• **Exercise brief**
Only the text belongs in the copy: repeat each record exactly, without pictures.

• **Exercise material**
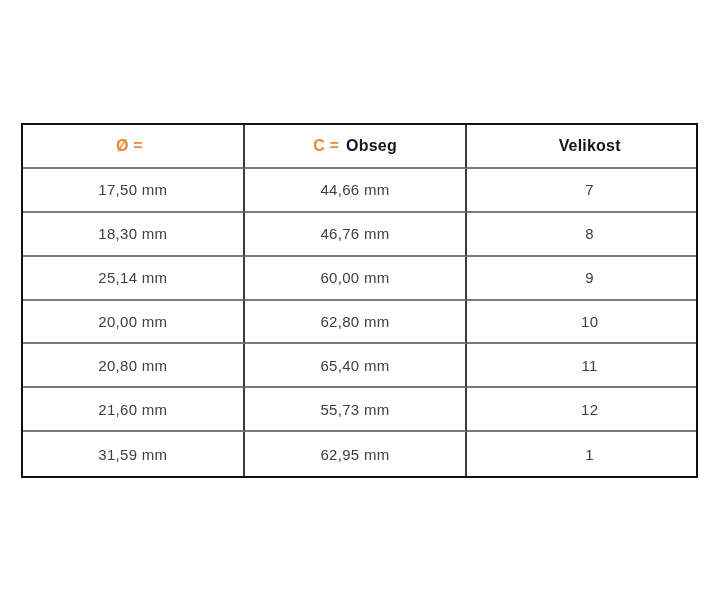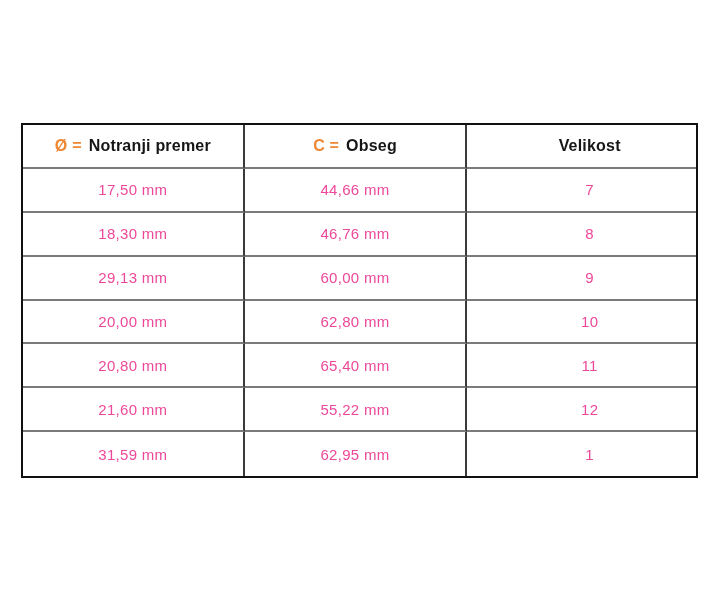--- a/index.html
+++ b/index.html
@@ -72,7 +72,6 @@
   <div class="row">
     <div class="cell header-cell">
       <span class="sym">Ø =</span>
-      <span>Notranji premer</span>
     </div>
     <div class="cell header-cell">
       <span class="sym">C =</span>

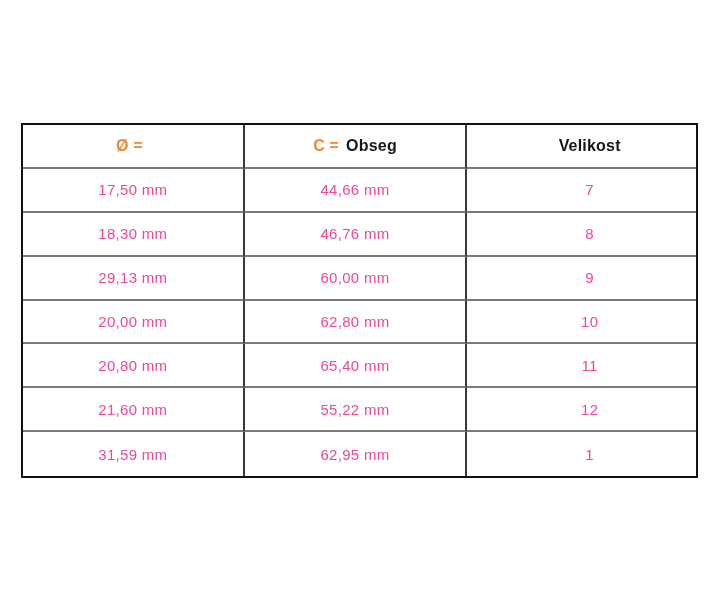--- a/index.html
+++ b/index.html
@@ -38,7 +38,7 @@
     border-right: 2px solid #3a3a3a;
     border-bottom: 2px solid #7b7b7b;
     font-size: 15px;
-    color: #ec4899;
+    color: #404040;
     letter-spacing: 0.3px;
     white-space: nowrap;
   }

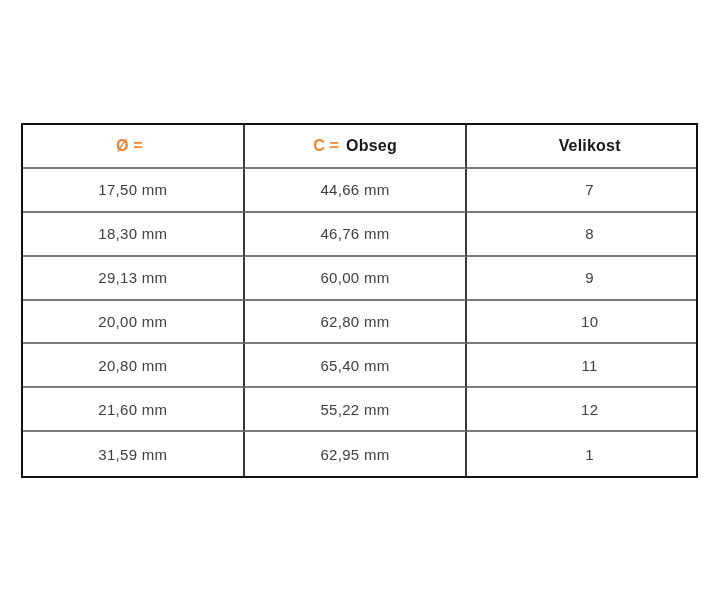--- a/index.html
+++ b/index.html
@@ -96,7 +96,7 @@
   </div>
 
   <div class="row">
-    <div class="cell">29,13 mm</div>
+    <div class="cell">25,14 mm</div>
     <div class="cell">60,00 mm</div>
     <div class="cell">9</div>
   </div>

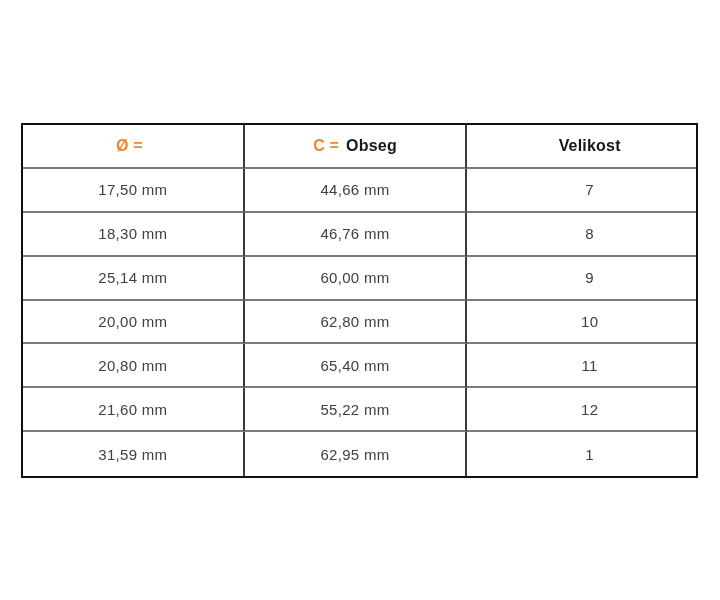--- a/index.html
+++ b/index.html
@@ -115,7 +115,7 @@
 
   <div class="row">
     <div class="cell">21,60 mm</div>
-    <div class="cell">55,22 mm</div>
+    <div class="cell">55,73 mm</div>
     <div class="cell">12</div>
   </div>
 

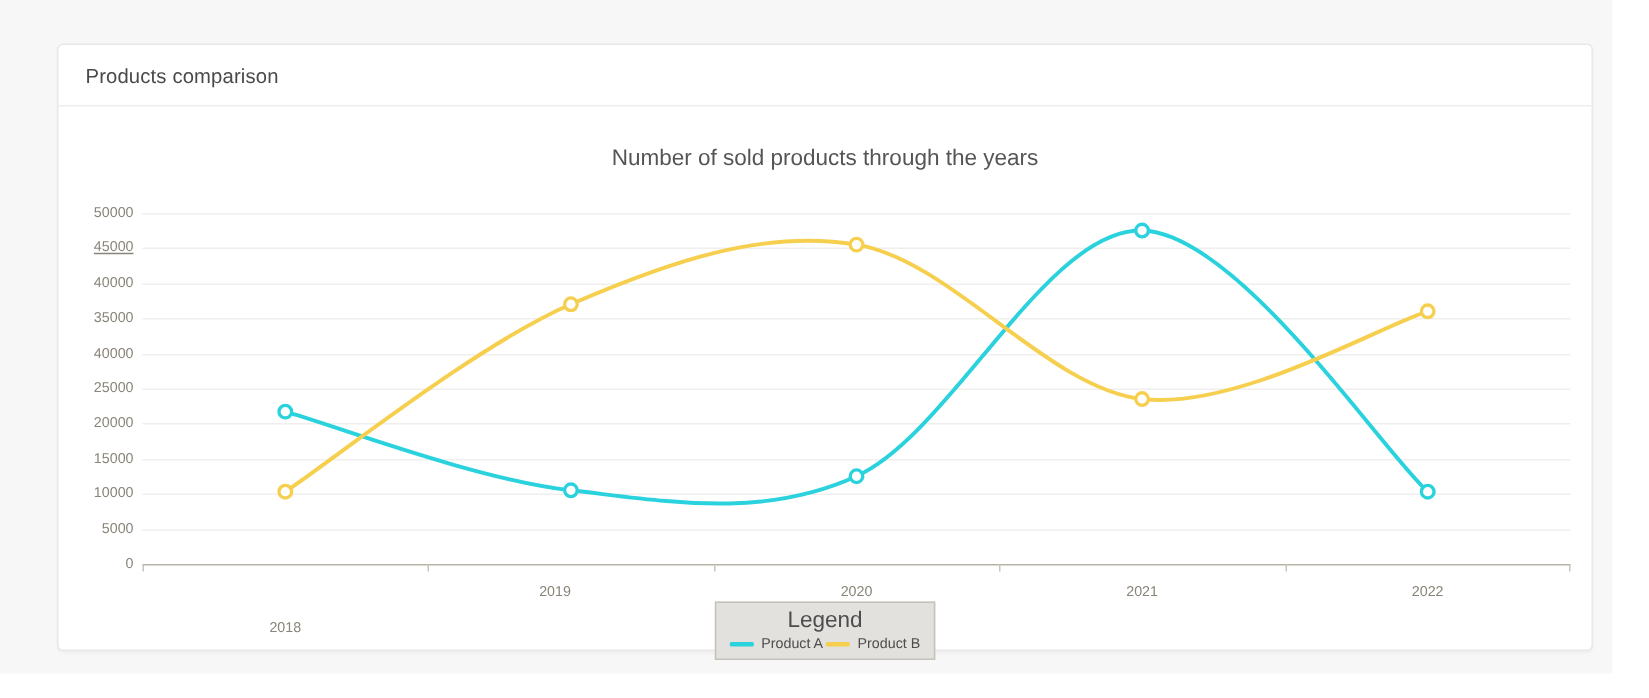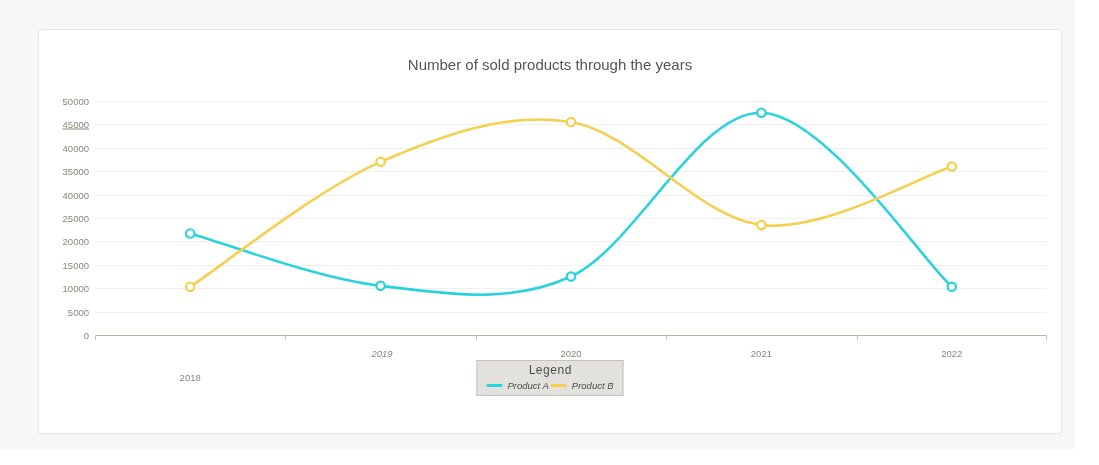--- a/index.html
+++ b/index.html
@@ -166,6 +166,9 @@
 
 <div class="card">
 
+  <div class="card-header">
+    <span class="card-title">Products comparison</span>
+  </div>
 
   <div class="card-body">
 

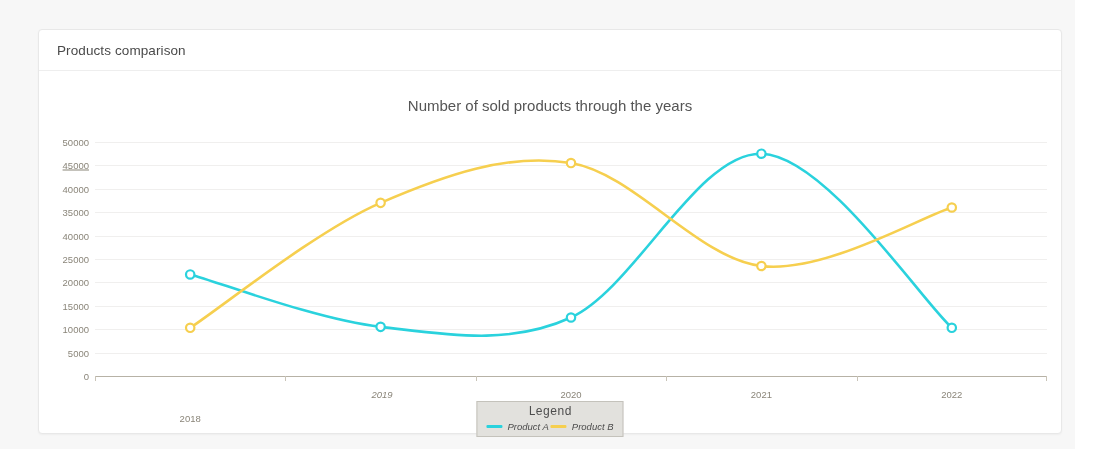--- a/index.html
+++ b/index.html
@@ -209,7 +209,7 @@
           <div class="xtick" style="left: 761.6px;"></div>
           <div class="xtick" style="left: 951px;"></div>
           <div class="xlabel" style="left: 95.2px; margin-top: 24px;">2018</div>
-          <div class="xlabel" style="left: 287px; font-style: italic;">2019</div>
+          <div class="xlabel" style="left: 275px;">2019</div>
           <div class="xlabel" style="left: 476px;">2020</div>
           <div class="xlabel" style="left: 666.4px;">2021</div>
           <div class="xlabel" style="left: 856.8px;">2022</div>

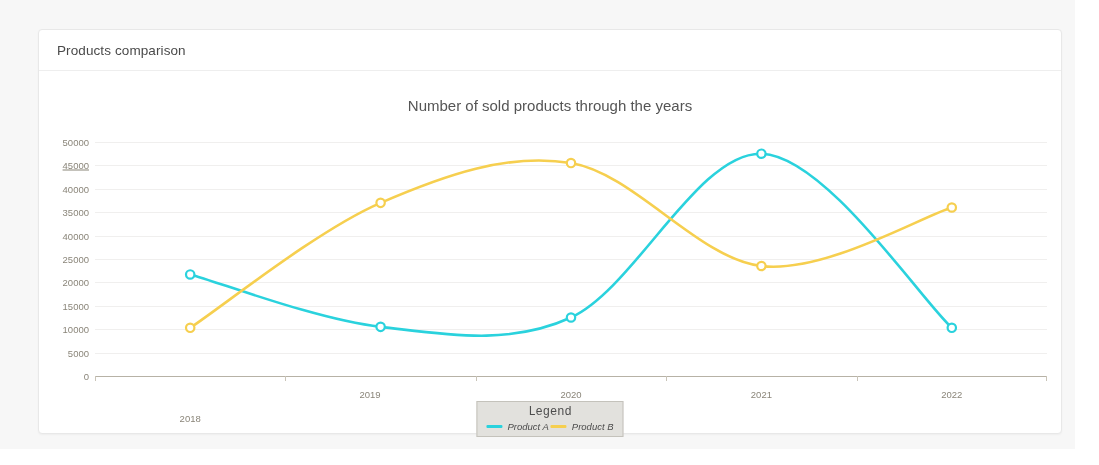--- a/index.html
+++ b/index.html
@@ -134,10 +134,9 @@
     box-sizing: border-box;
   }
   .legend-title {
-    font-size: 12px;
+    font-size: 15px;
     color: #4d4d4d;
     margin-bottom: 2px;
-    font-family: Liberation Mono, monospace;
   }
   .legend-items {
     display: flex;

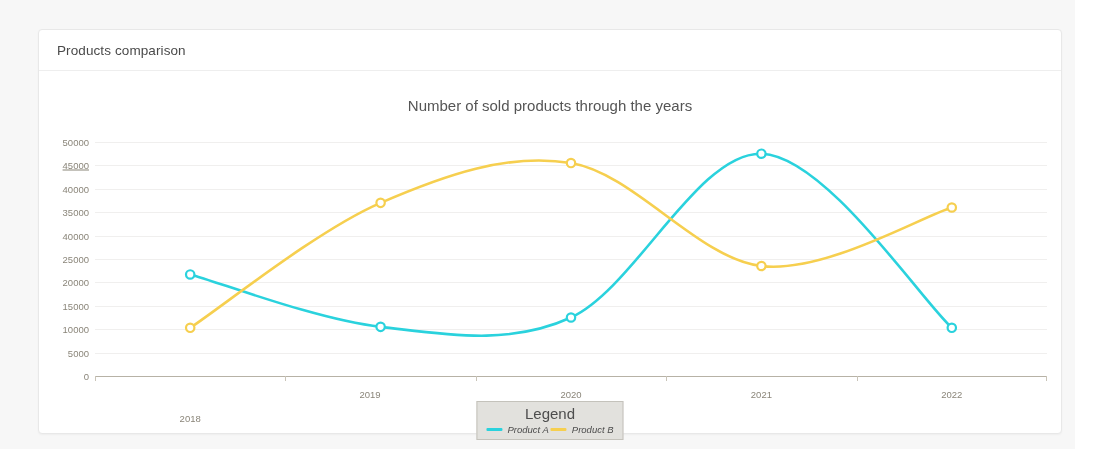--- a/index.html
+++ b/index.html
@@ -144,7 +144,6 @@
     gap: 2px;
     font-size: 9.5px;
     color: #4d4d4d;
-    font-style: italic;
   }
   .legend-item {
     display: flex;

• **Task answer**
--- a/index.html
+++ b/index.html
@@ -72,7 +72,6 @@
   <div class="row">
     <div class="cell header-cell">
       <span class="sym">Ø =</span>
-      <span>Notranji premer</span>
     </div>
     <div class="cell header-cell">
       <span class="sym">C =</span>

--- a/index.html
+++ b/index.html
@@ -38,7 +38,7 @@
     border-right: 2px solid #3a3a3a;
     border-bottom: 2px solid #7b7b7b;
     font-size: 15px;
-    color: #ec4899;
+    color: #404040;
     letter-spacing: 0.3px;
     white-space: nowrap;
   }

--- a/index.html
+++ b/index.html
@@ -96,7 +96,7 @@
   </div>
 
   <div class="row">
-    <div class="cell">29,13 mm</div>
+    <div class="cell">25,14 mm</div>
     <div class="cell">60,00 mm</div>
     <div class="cell">9</div>
   </div>

--- a/index.html
+++ b/index.html
@@ -115,7 +115,7 @@
 
   <div class="row">
     <div class="cell">21,60 mm</div>
-    <div class="cell">55,22 mm</div>
+    <div class="cell">55,73 mm</div>
     <div class="cell">12</div>
   </div>
 

--- a/index.html
+++ b/index.html
@@ -166,6 +166,9 @@
 
 <div class="card">
 
+  <div class="card-header">
+    <span class="card-title">Products comparison</span>
+  </div>
 
   <div class="card-body">
 

--- a/index.html
+++ b/index.html
@@ -209,7 +209,7 @@
           <div class="xtick" style="left: 761.6px;"></div>
           <div class="xtick" style="left: 951px;"></div>
           <div class="xlabel" style="left: 95.2px; margin-top: 24px;">2018</div>
-          <div class="xlabel" style="left: 287px; font-style: italic;">2019</div>
+          <div class="xlabel" style="left: 275px;">2019</div>
           <div class="xlabel" style="left: 476px;">2020</div>
           <div class="xlabel" style="left: 666.4px;">2021</div>
           <div class="xlabel" style="left: 856.8px;">2022</div>

--- a/index.html
+++ b/index.html
@@ -134,10 +134,9 @@
     box-sizing: border-box;
   }
   .legend-title {
-    font-size: 12px;
+    font-size: 15px;
     color: #4d4d4d;
     margin-bottom: 2px;
-    font-family: Liberation Mono, monospace;
   }
   .legend-items {
     display: flex;

--- a/index.html
+++ b/index.html
@@ -144,7 +144,6 @@
     gap: 2px;
     font-size: 9.5px;
     color: #4d4d4d;
-    font-style: italic;
   }
   .legend-item {
     display: flex;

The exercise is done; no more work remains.